🤖 AI Summary
This work addresses the performance degradation of models under test-time distribution shifts by proposing AcTTA, a novel test-time adaptation (TTA) framework that extends adaptation mechanisms beyond normalization layers to activation functions. Recognizing that existing TTA methods predominantly rely on affine modulation of normalization statistics while overlooking the dynamic influence of activations, AcTTA introduces learnable parameterized activation functions—such as reparameterized variants of ReLU and GELU—to dynamically adjust response thresholds and gradient sensitivity during inference. This approach enables lightweight adaptation without updating model weights or accessing source-domain data. Extensive experiments demonstrate that AcTTA consistently outperforms state-of-the-art normalization-based TTA methods on CIFAR-10/100-C and ImageNet-C benchmarks, achieving superior robustness and stability under diverse corruptions.
📝 Abstract
Test-time adaptation (TTA) aims to mitigate performance degradation under distribution shifts by updating model parameters during inference. Existing approaches have primarily framed adaptation around affine modulation, focusing on recalibrating normalization layers. This perspective, while effective, overlooks another influential component in representation dynamics: the activation function. We revisit this overlooked space and propose AcTTA, an activation-aware framework that reinterprets conventional activation functions from a learnable perspective and updates them adaptively at test time. AcTTA reformulates conventional activation functions (e.g., ReLU, GELU) into parameterized forms that shift their response threshold and modulate gradient sensitivity, enabling the network to adjust activation behavior under domain shifts.

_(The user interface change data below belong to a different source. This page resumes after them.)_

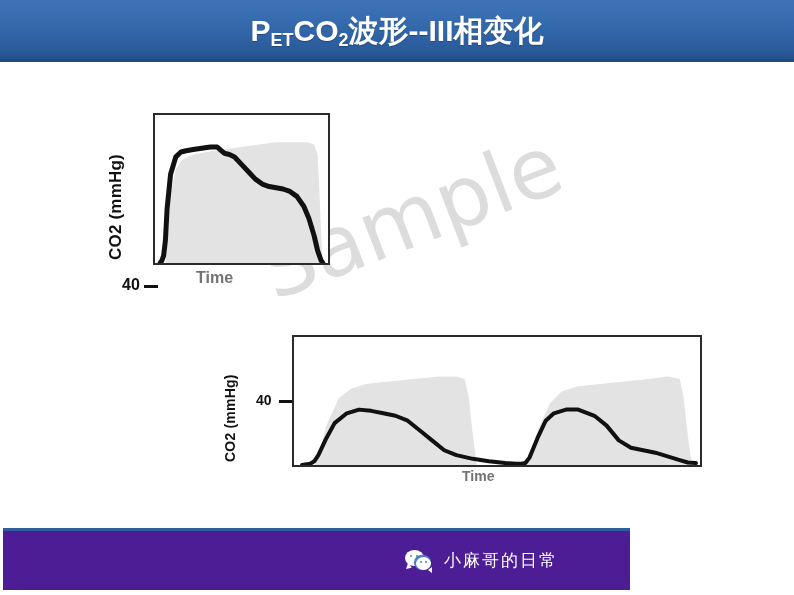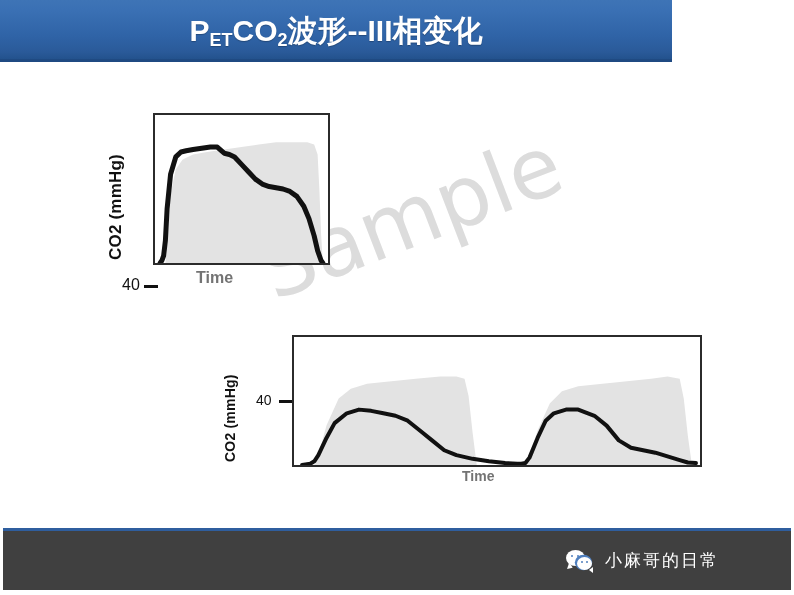--- a/index.html
+++ b/index.html
@@ -13,7 +13,7 @@
 
   
   .top-banner{
-    position:absolute;left:0;top:0;width:672px;height:62px;
+    position:absolute;left:0;top:0;width:794px;height:62px;
     background:linear-gradient(to bottom,#3e74b6 0%,#3a70b4 18%,#2f63a6 62%,#2a5a99 88%,#23528d 100%);
     border-bottom:3px solid #1f4a82;
     box-sizing:border-box;

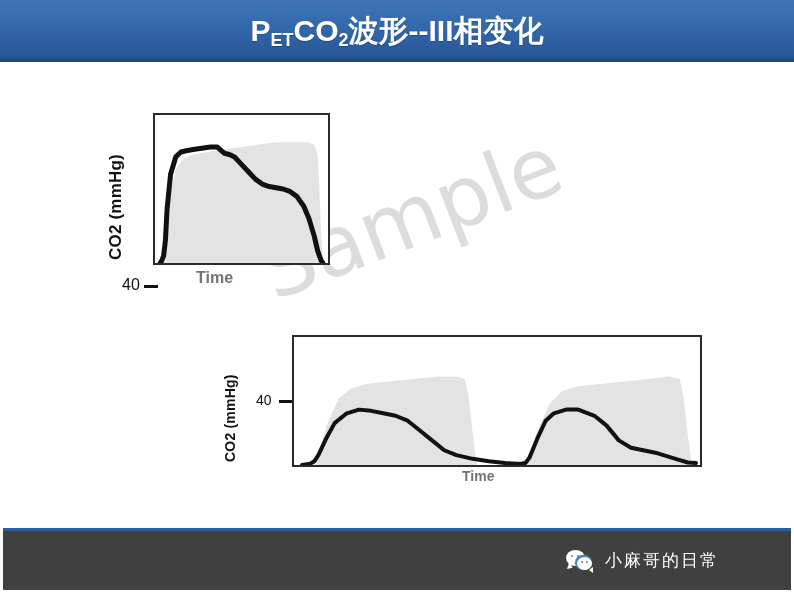--- a/index.html
+++ b/index.html
@@ -99,7 +99,7 @@
     letter-spacing:.2px;
   }
   .ytick-text{
-    position:absolute;font-weight:400;color:#111;white-space:nowrap;
+    position:absolute;font-weight:700;color:#111;white-space:nowrap;
   }
   .ytick-line{
     position:absolute;background:#111;

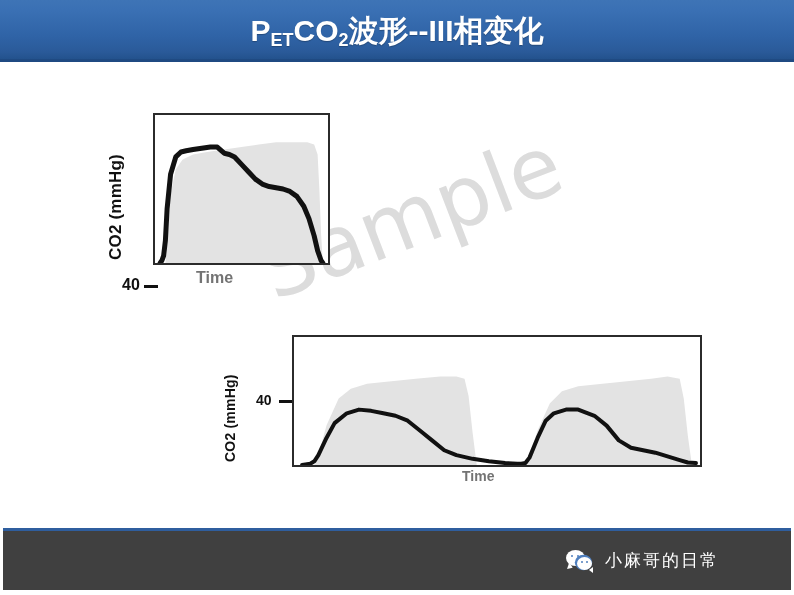--- a/index.html
+++ b/index.html
@@ -39,8 +39,8 @@
 
   
   .bottom-banner{
-    position:absolute;left:3px;top:528px;width:788px;height:62px;
-    background:#404040;
+    position:absolute;left:3px;top:528px;width:627px;height:62px;
+    background:#4c1d95;
     border-top:3px solid #2f5e9e;
     box-sizing:border-box;
     display:flex;align-items:center;justify-content:flex-end;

This functional reparameterization enables continuous adjustment of activation behavior without modifying network weights or requiring source data. Despite its simplicity, AcTTA achieves robust and stable adaptation across diverse corruptions. Across CIFAR10-C, CIFAR100-C, and ImageNet-C, AcTTA consistently surpasses normalization-based TTA methods. Our findings highlight activation adaptation as a compact and effective route toward domain-shift-robust test-time learning, broadening the prevailing affine-centric view of adaptation.